False but useful beliefs



Well-known member
Mar 23, 2009
I came across Imperfect Cognitions that mentions "false but useful beliefs".
I find it hard to get my head around the concept.


Well-known member
Founding Member
Jan 7, 2008
i suspect certain of my beliefs have no real basis but they help me cope, they're not officially religious but i'm pretty dogmatic about them


Mar 6, 2016
I have false but "useful" beliefs. Although I would more describe my beliefs as having truth to them.

I also have false beliefs which are simply delusions which I don't find useful. (I am only able to see that they are delusions after a long time has past and I can look back on them and see them for what they really are.)

I am really interested in this topic area.
Last edited:


Well-known member
May 4, 2009
I think this probably affects everyone, right?
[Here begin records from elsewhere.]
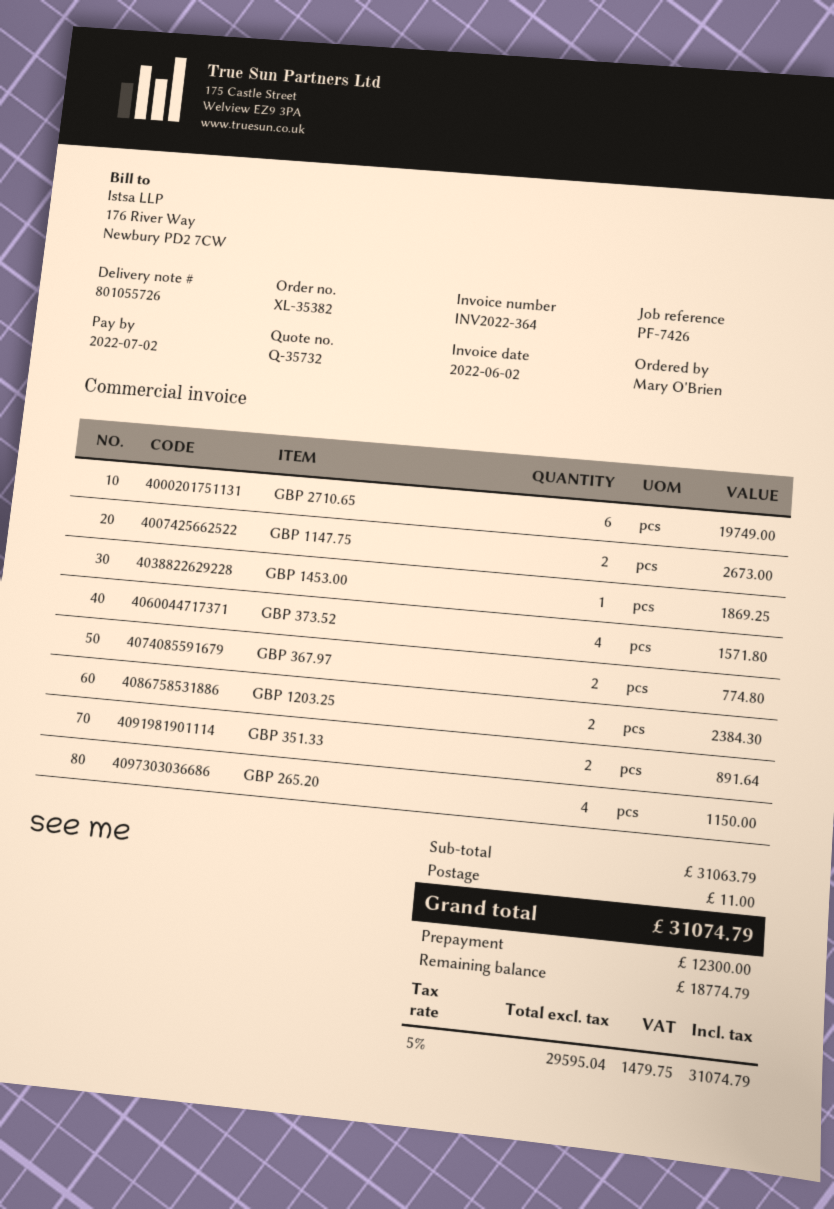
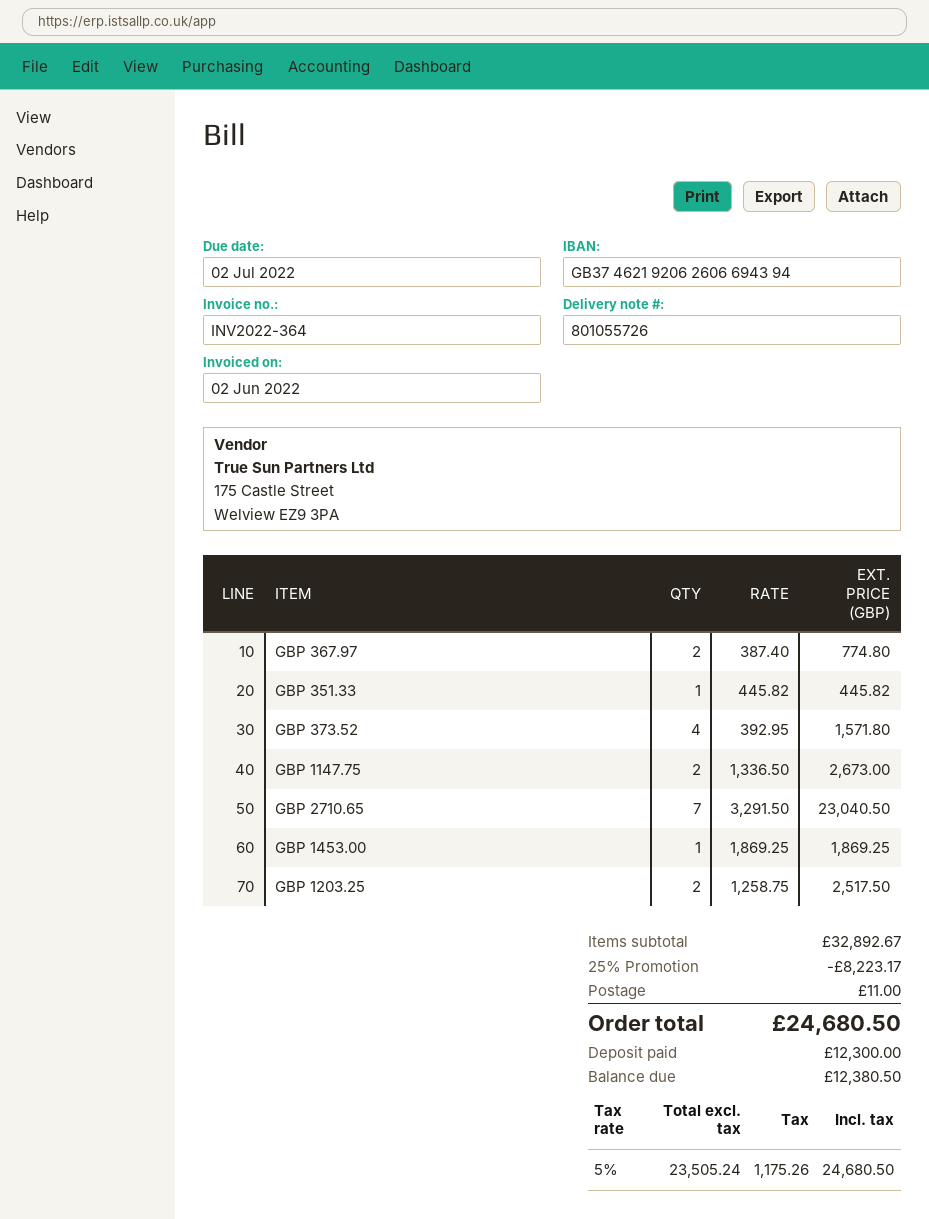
GBP 2710.65: 6 for 19749.00 -> 7 for 23040.50
GBP 1203.25: 2 for 2384.30 -> 2 for 2517.50
GBP 351.33: 2 for 891.64 -> 1 for 445.82
GBP 265.20: 4 for 1150.00 -> none
subtotal: 31063.79 -> 32892.67
discount: none -> 25% = 8223.17
net: 29595.04 -> 23505.24
tax: 5% = 1479.75 -> 5% = 1175.26
total: 31074.79 -> 24680.50
balance: 18774.79 -> 12380.50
So people with depression or low self esteem, for example, have "false and unhelpful" beliefs - such as "I am bad" or whatever. As a result, they tend to 'forget' all the evidence they are ok, and concentrate on all the evidence they are not. People with high self esteem often do the opposite thing. They focus on all the stuff that shows them in a positive light, and have a tendency to 'forget' (or minimise) those things that don't.

Neither of them are 'correct' views, are they? They're both distorted. It's just that one distortion is helpful to the person and the other is not.
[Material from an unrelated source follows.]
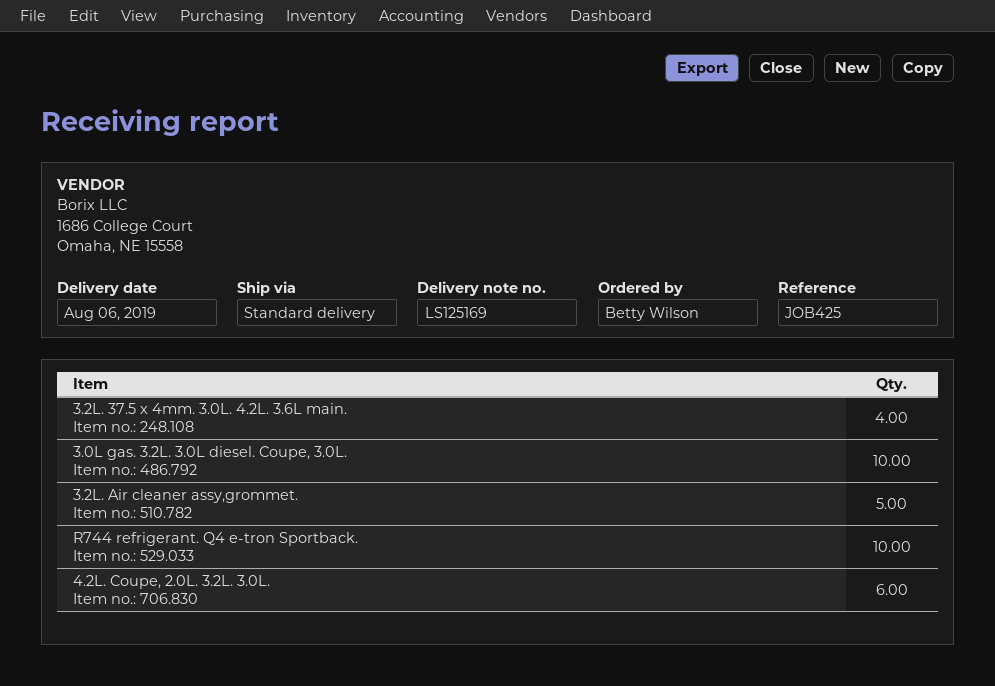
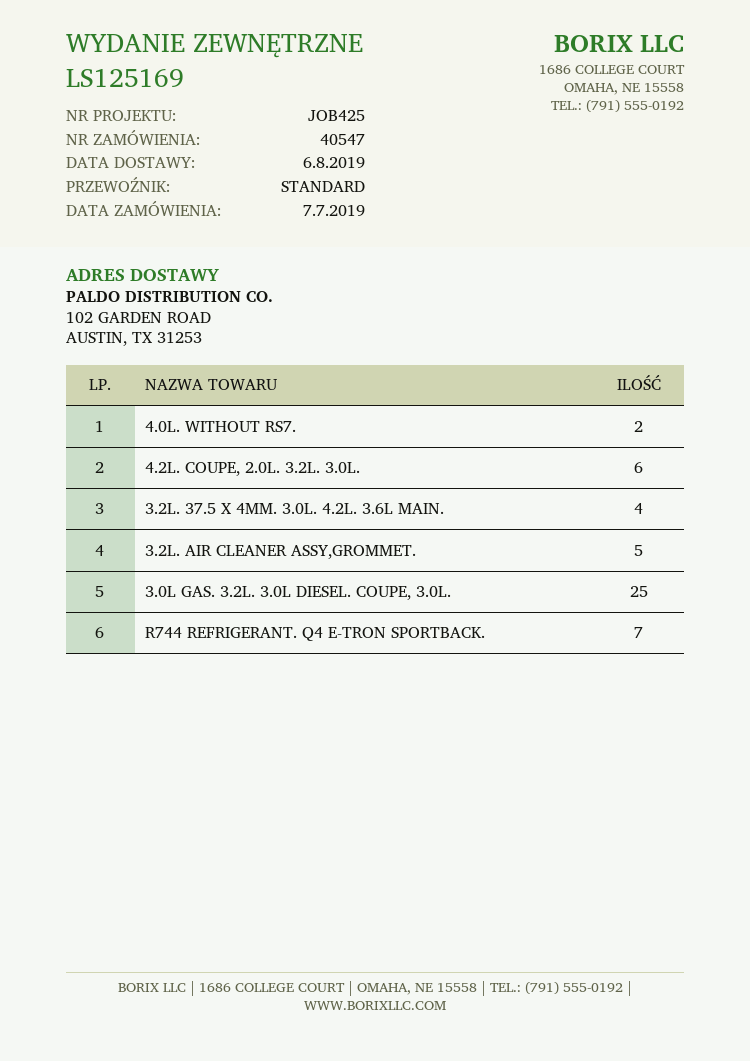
3.0L gas. 3.2L. 3.0L diesel. Coupe, 3.0L.: 10 -> 25
R744 refrigerant. Q4 e-tron Sportback.: 10 -> 7
4.0L. WITHOUT RS7.: none -> 2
There was a study I heard about on a documentary where they found that people who deny having a series of thoughts that it was suggested everybody has had at some point (so for instance "Sometimes I enjoy having a bowel movement" or "I have at some point fantasised about killing myself so that other people would feel guilty") were significantly more likely to be successful. The idea was that these thoughts are so common and universal that the participants were highly likely to be thinking them, but that they would later deny this to save their positive self image. Because they had a positive self image (but an essentially delusional one) they were more likely to be confident, and therefore more likely to succeed.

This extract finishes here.